Brief
Starting at the line that contains "4 dolary: 2", transcribe every remaining line of the entries exactly, including the last one.

Dataset records
Segment Open
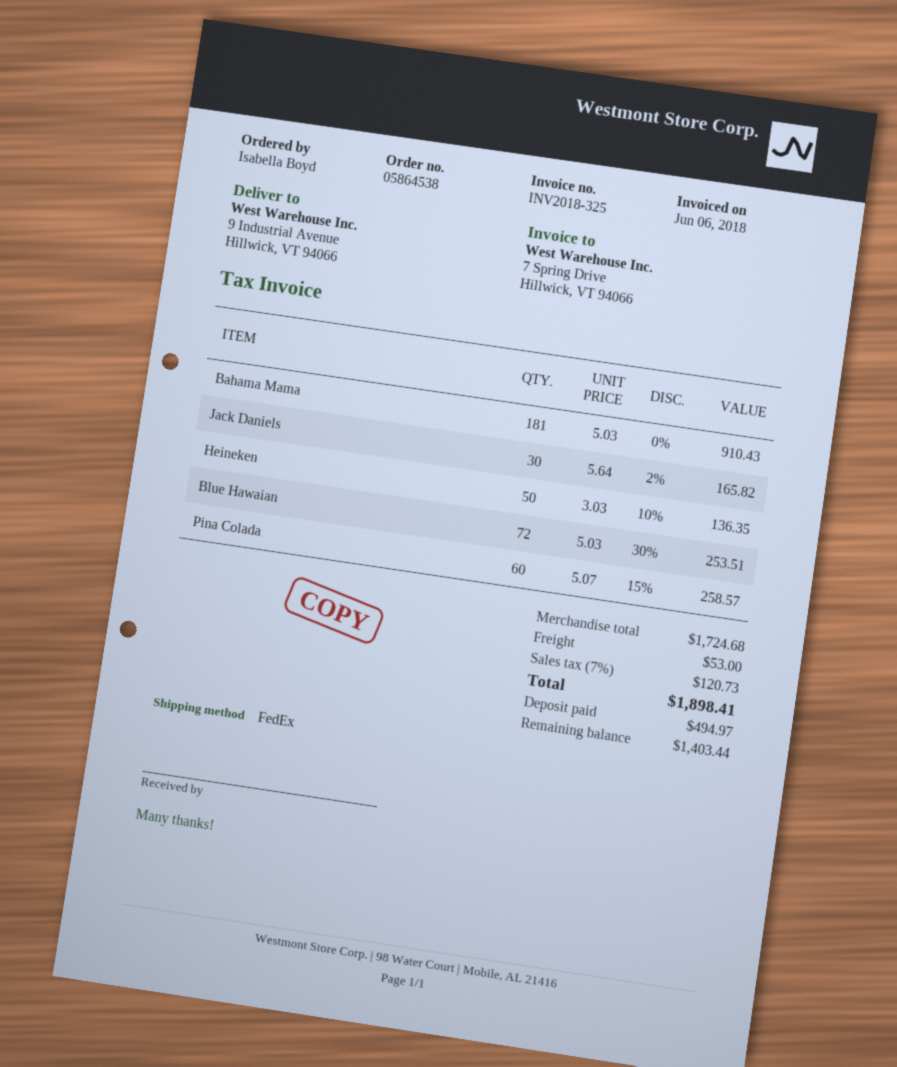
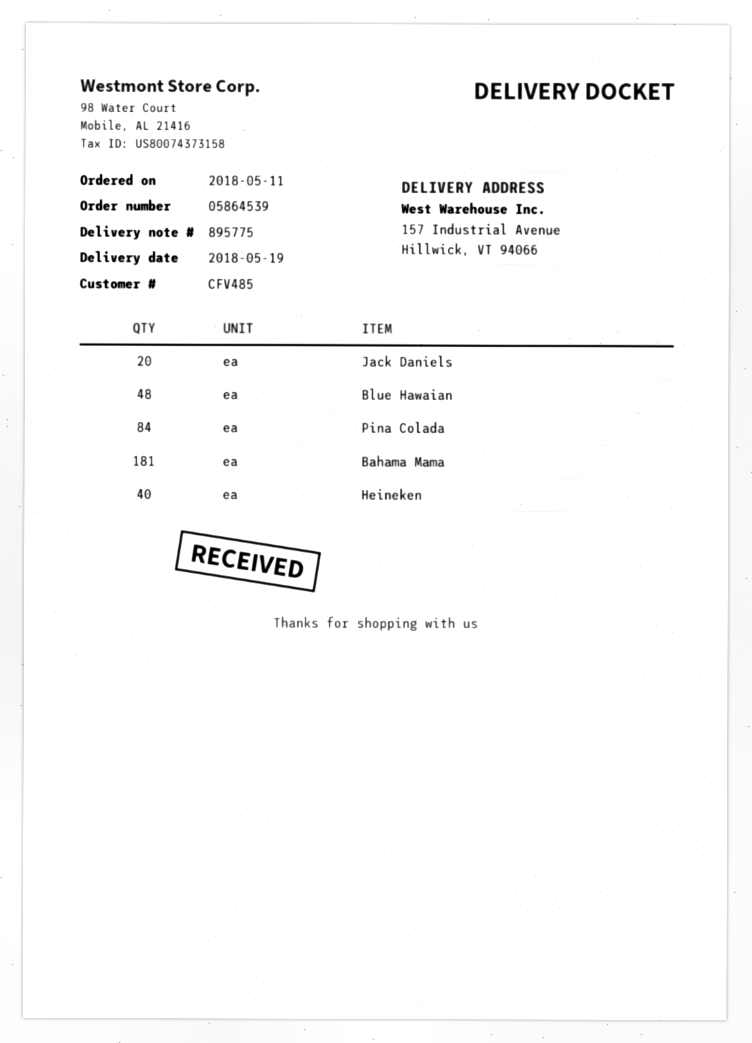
order number: 05864538 -> 05864539
ship to: 9 Industrial Avenue, Hillwick, VT 94066 -> 157 Industrial Avenue, Hillwick, VT 94066
Jack Daniels: 30 -> 20
Heineken: 50 -> 40
Blue Hawaian: 72 -> 48
Pina Colada: 60 -> 84

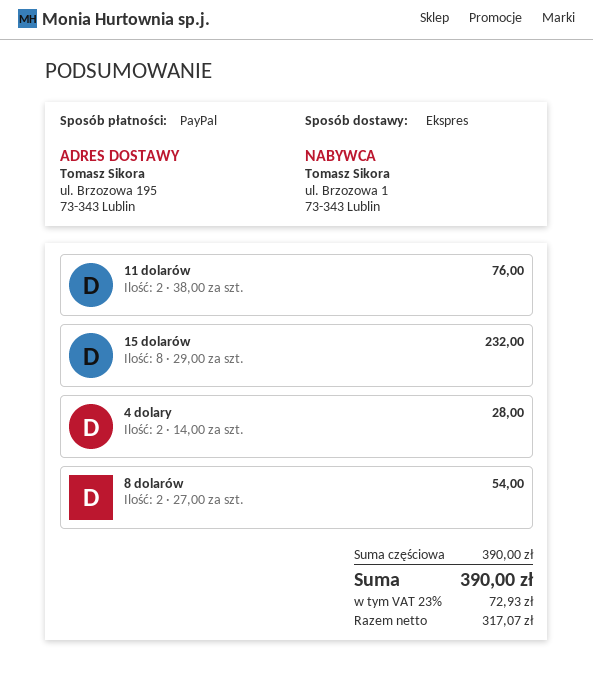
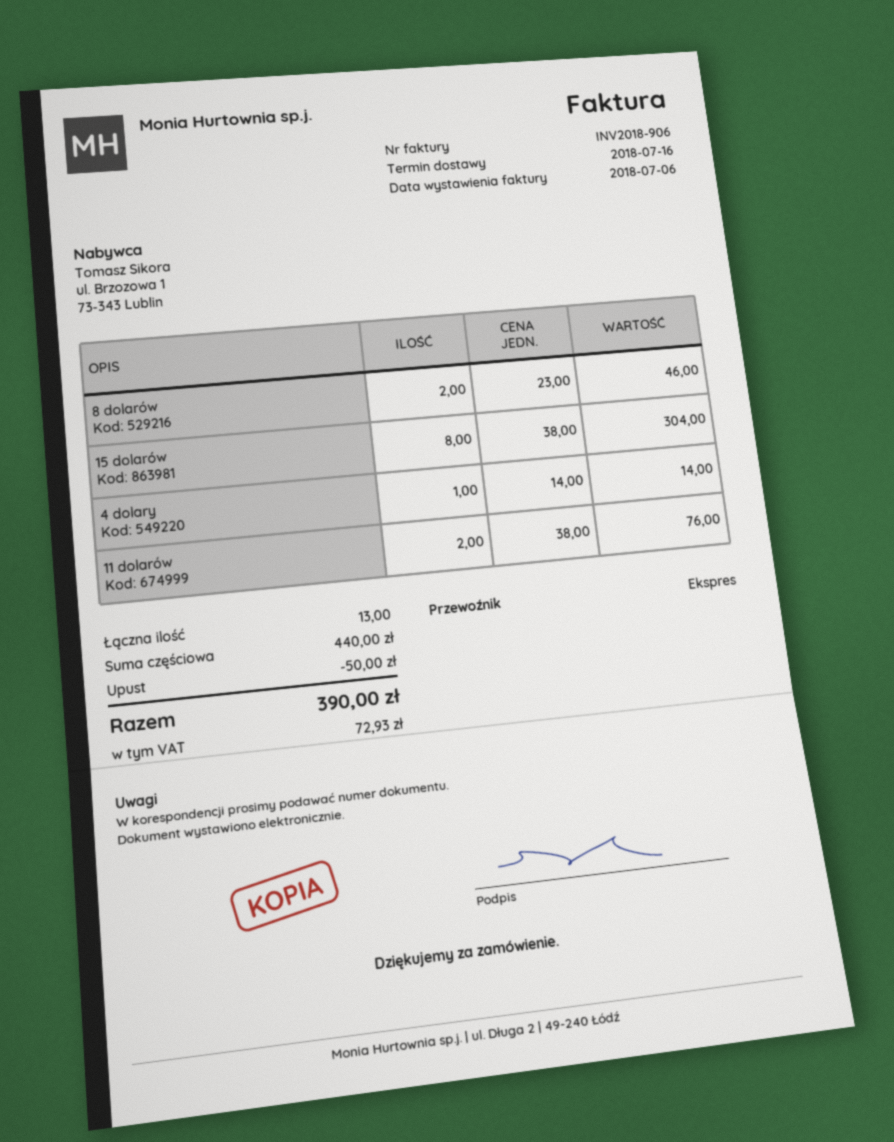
15 dolarów: 8 x 29.00 = 232.00 -> 8 x 38.00 = 304.00
4 dolary: 2 x 14.00 = 28.00 -> 1 x 14.00 = 14.00
8 dolarów: 2 x 27.00 = 54.00 -> 2 x 23.00 = 46.00
subtotal: 390.00 -> 440.00
discount: none -> 50.00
Segment Closed
Solution for this exercise
4 dolary: 2 x 14.00 = 28.00 -> 1 x 14.00 = 14.00
8 dolarów: 2 x 27.00 = 54.00 -> 2 x 23.00 = 46.00
subtotal: 390.00 -> 440.00
discount: none -> 50.00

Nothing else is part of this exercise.